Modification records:
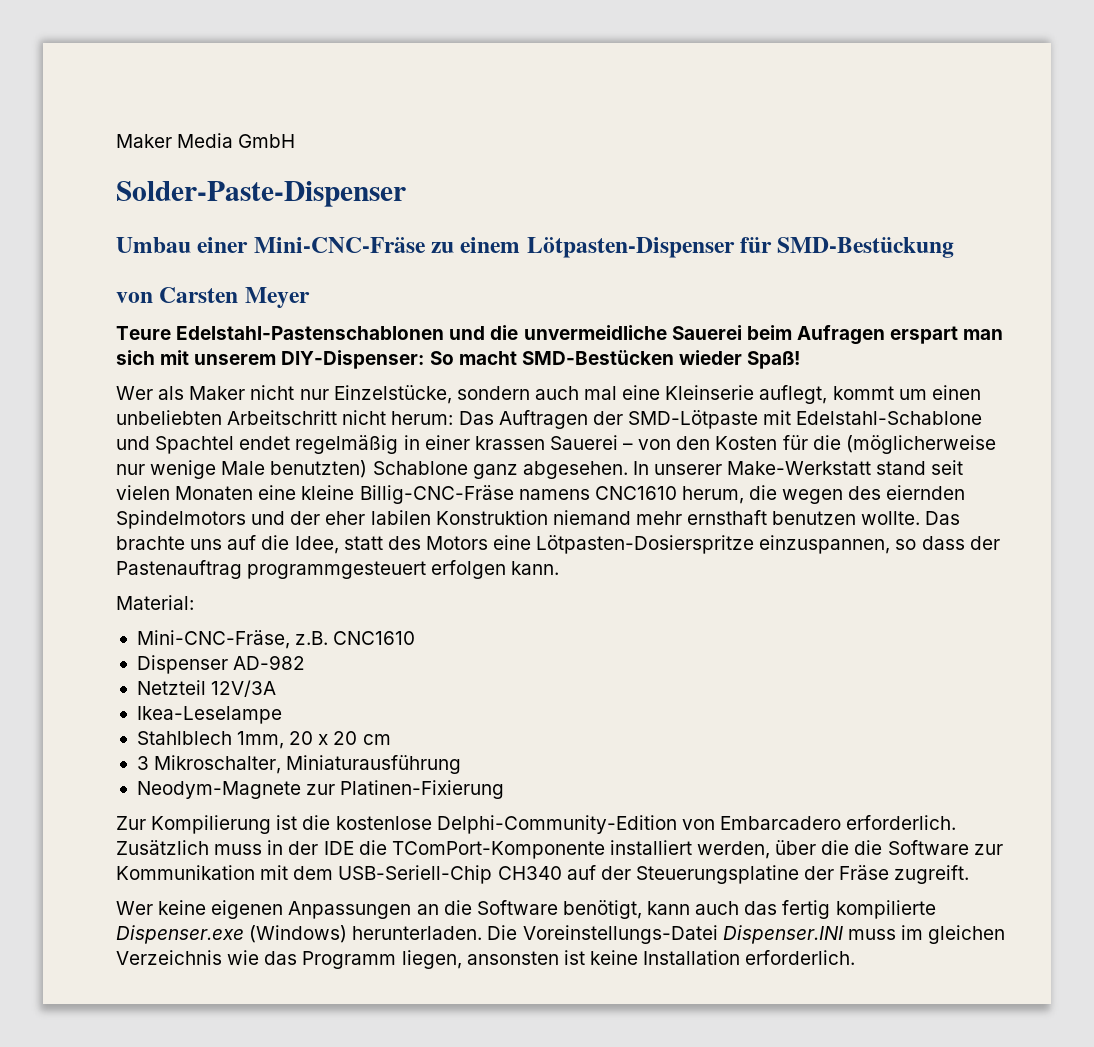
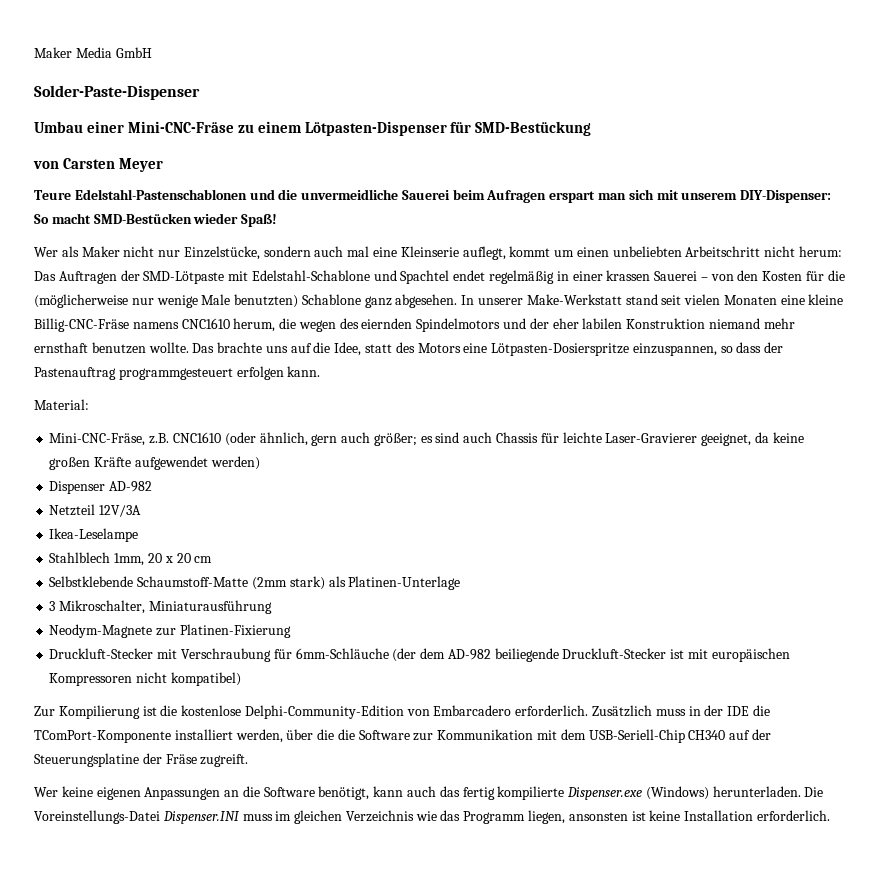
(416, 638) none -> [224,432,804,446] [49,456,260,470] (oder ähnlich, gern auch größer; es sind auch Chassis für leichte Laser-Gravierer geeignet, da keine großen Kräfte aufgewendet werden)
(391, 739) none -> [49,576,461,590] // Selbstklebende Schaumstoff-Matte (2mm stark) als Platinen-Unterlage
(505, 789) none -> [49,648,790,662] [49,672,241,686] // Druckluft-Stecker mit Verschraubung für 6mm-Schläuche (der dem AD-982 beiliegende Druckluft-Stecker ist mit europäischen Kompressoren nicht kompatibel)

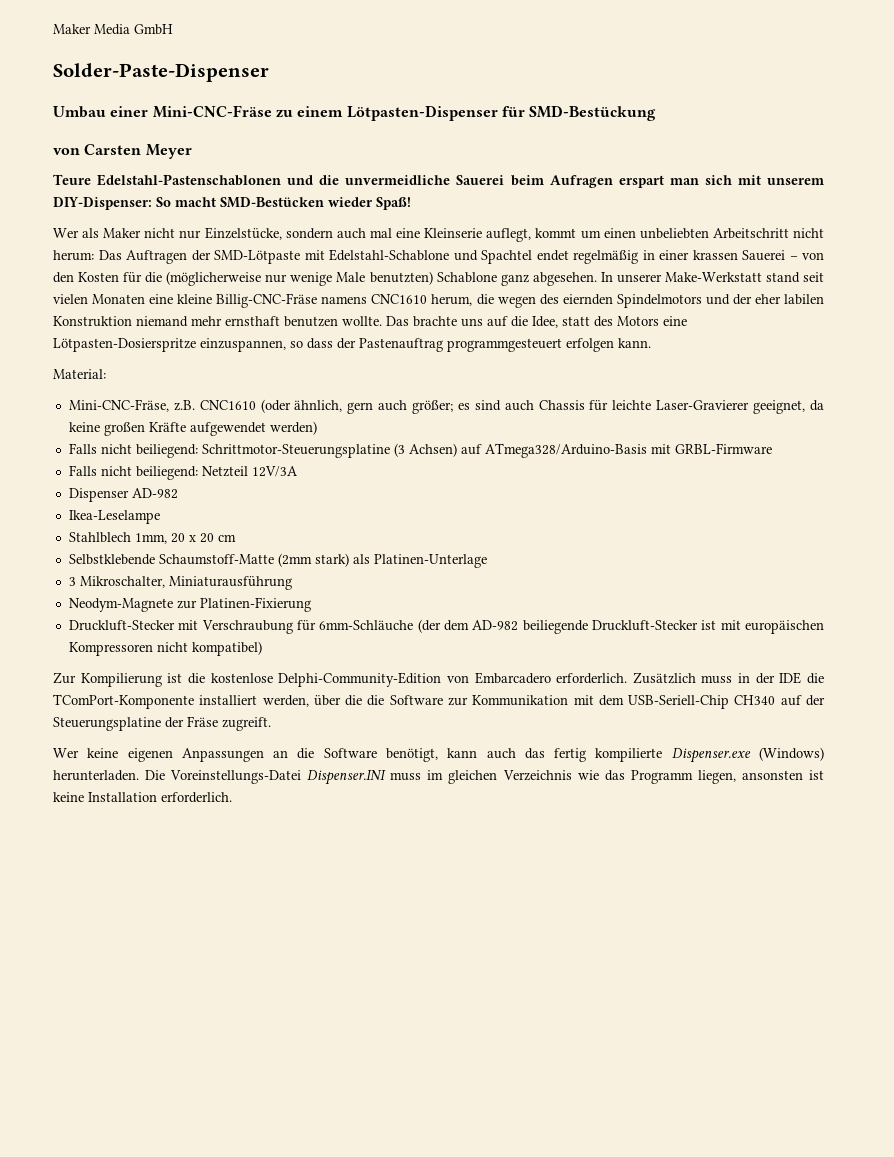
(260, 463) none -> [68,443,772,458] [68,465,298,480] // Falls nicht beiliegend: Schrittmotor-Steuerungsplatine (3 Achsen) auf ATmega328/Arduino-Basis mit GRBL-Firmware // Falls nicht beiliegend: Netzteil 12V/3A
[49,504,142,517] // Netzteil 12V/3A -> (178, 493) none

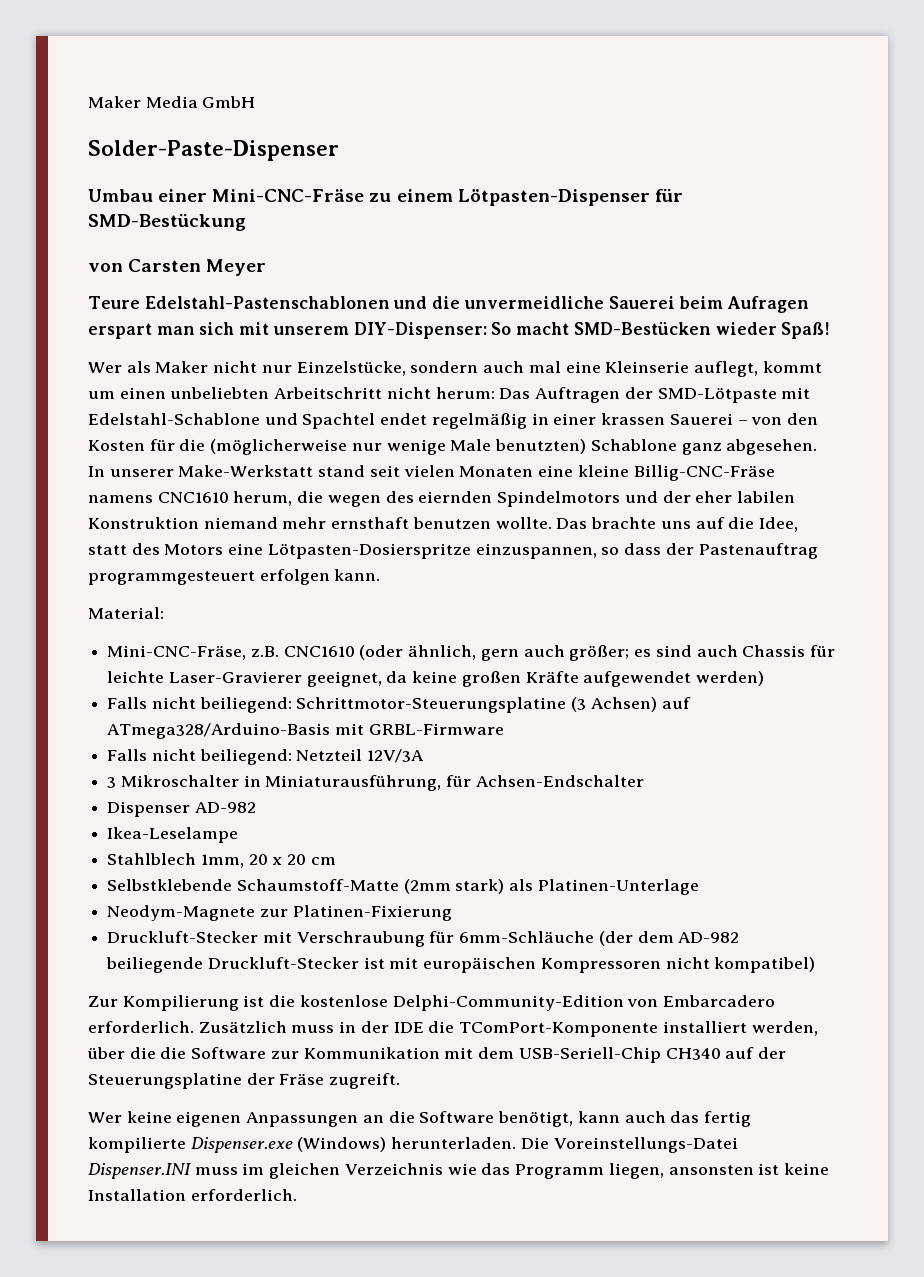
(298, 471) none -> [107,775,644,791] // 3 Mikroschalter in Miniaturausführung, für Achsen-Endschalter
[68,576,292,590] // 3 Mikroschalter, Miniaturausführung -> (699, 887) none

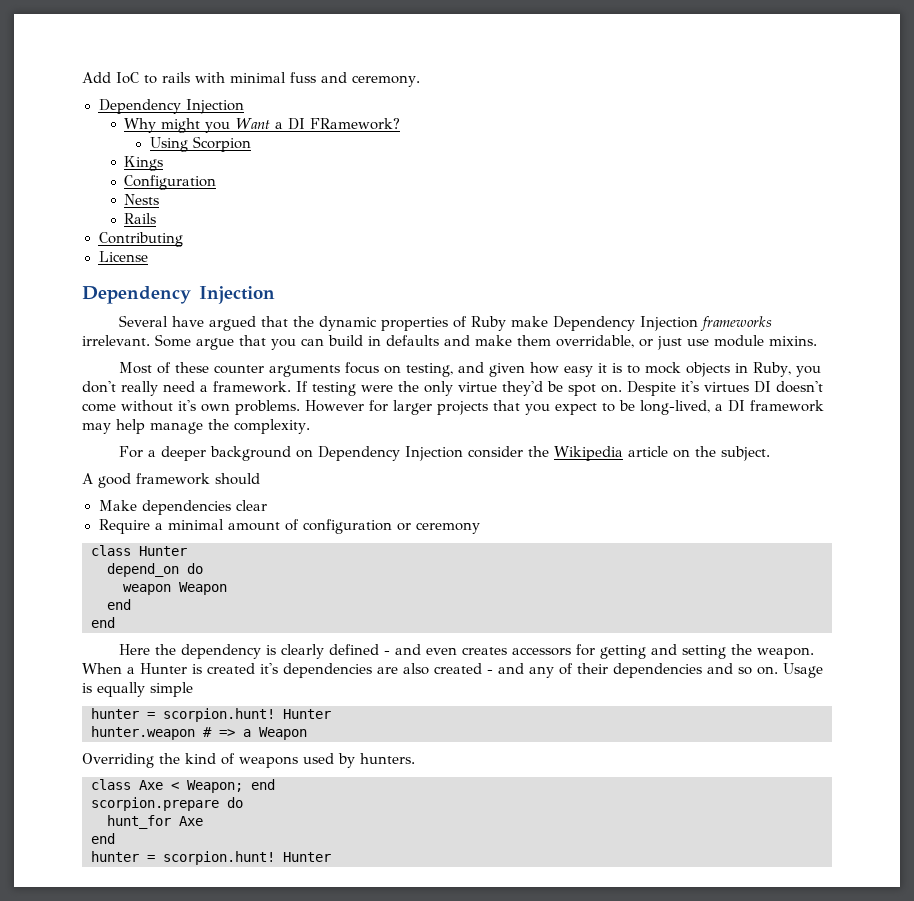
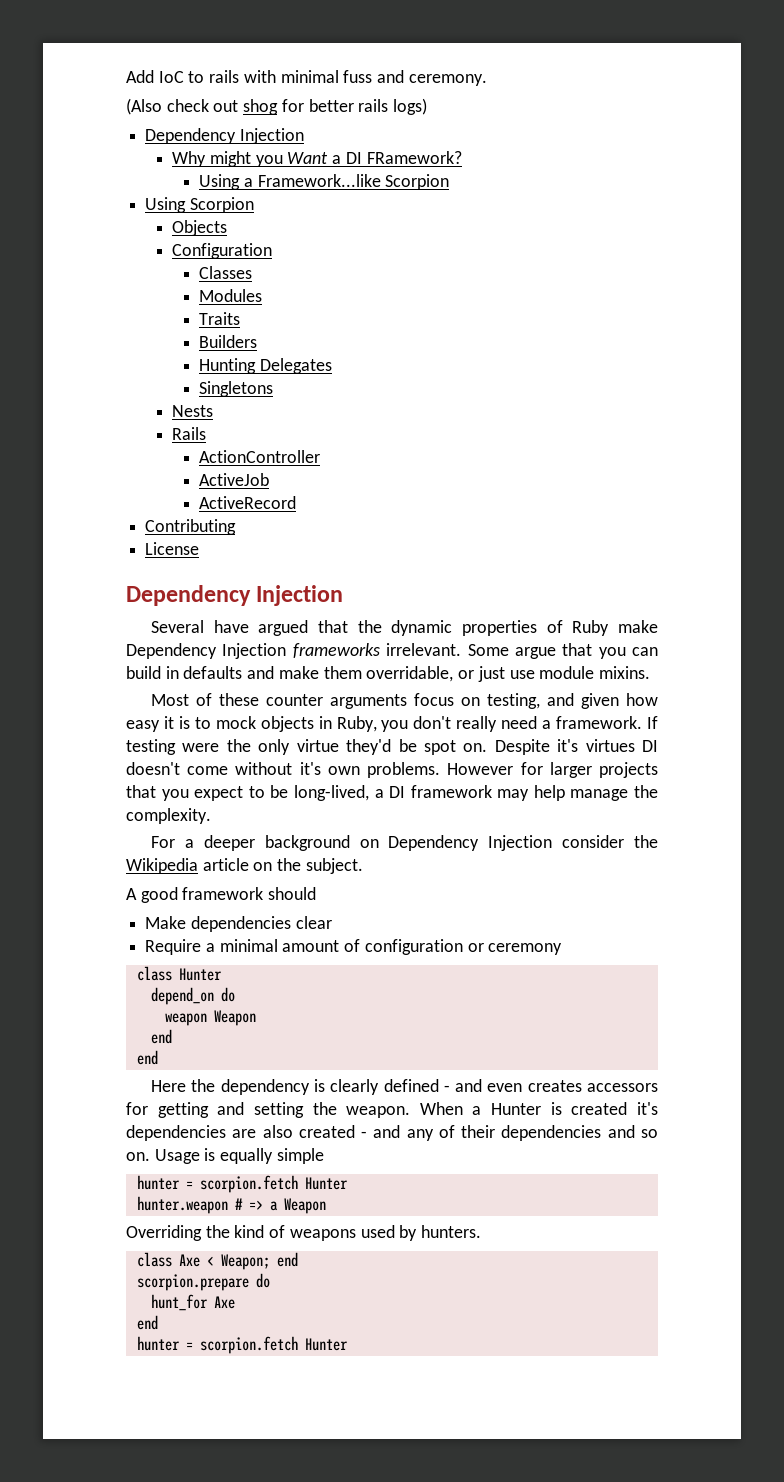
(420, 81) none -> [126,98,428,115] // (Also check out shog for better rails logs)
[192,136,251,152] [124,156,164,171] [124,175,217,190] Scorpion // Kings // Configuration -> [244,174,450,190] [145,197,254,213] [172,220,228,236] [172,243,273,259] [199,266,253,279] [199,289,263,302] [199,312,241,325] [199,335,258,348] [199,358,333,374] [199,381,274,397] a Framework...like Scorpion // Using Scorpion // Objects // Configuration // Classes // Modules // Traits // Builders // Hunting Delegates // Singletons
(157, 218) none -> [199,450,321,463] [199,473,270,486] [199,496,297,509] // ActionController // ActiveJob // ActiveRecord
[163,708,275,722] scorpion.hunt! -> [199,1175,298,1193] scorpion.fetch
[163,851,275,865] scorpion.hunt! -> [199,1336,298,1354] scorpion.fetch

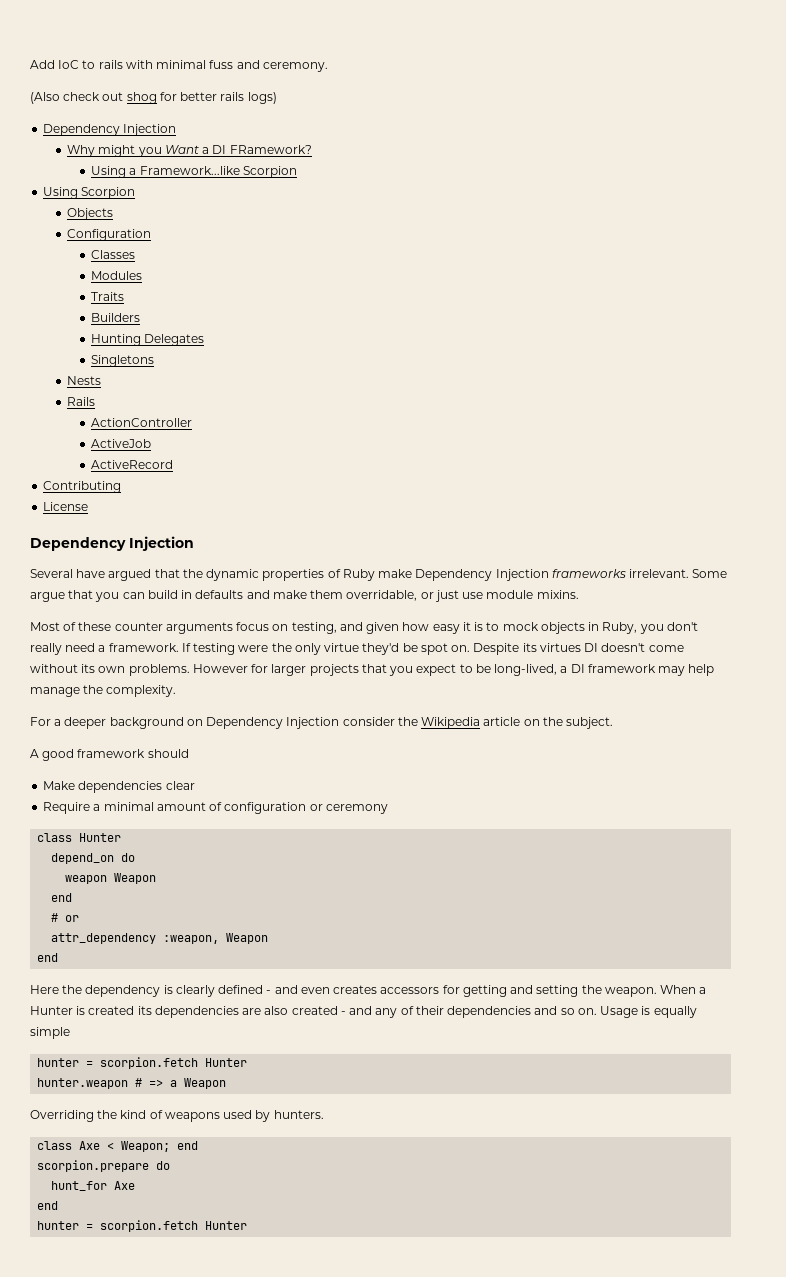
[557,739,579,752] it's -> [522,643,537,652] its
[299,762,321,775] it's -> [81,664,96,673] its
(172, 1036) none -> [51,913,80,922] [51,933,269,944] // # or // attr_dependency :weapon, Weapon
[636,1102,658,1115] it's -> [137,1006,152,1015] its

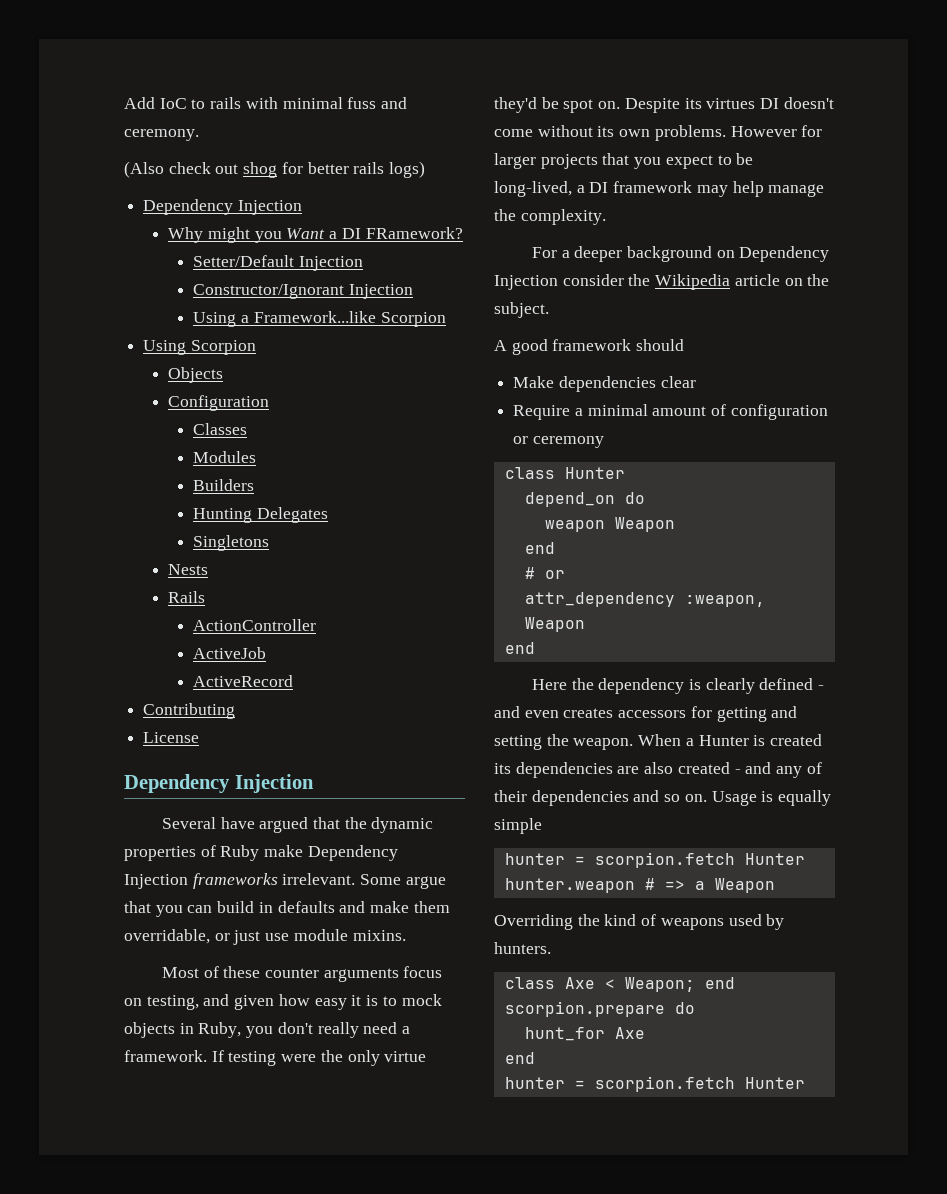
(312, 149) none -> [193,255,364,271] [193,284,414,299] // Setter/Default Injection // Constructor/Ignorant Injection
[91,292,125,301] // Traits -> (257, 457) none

* YOUR INSTRUCTIONS
Only the lines from the one containing "[163,708,275,722] scorpion.hunt! ->" through the last line of the records above should be repeated, exactly and without pictures.

* SOLUTION
[163,708,275,722] scorpion.hunt! -> [199,1175,298,1193] scorpion.fetch
[163,851,275,865] scorpion.hunt! -> [199,1336,298,1354] scorpion.fetch

[557,739,579,752] it's -> [522,643,537,652] its
[299,762,321,775] it's -> [81,664,96,673] its
(172, 1036) none -> [51,913,80,922] [51,933,269,944] // # or // attr_dependency :weapon, Weapon
[636,1102,658,1115] it's -> [137,1006,152,1015] its

(312, 149) none -> [193,255,364,271] [193,284,414,299] // Setter/Default Injection // Constructor/Ignorant Injection
[91,292,125,301] // Traits -> (257, 457) none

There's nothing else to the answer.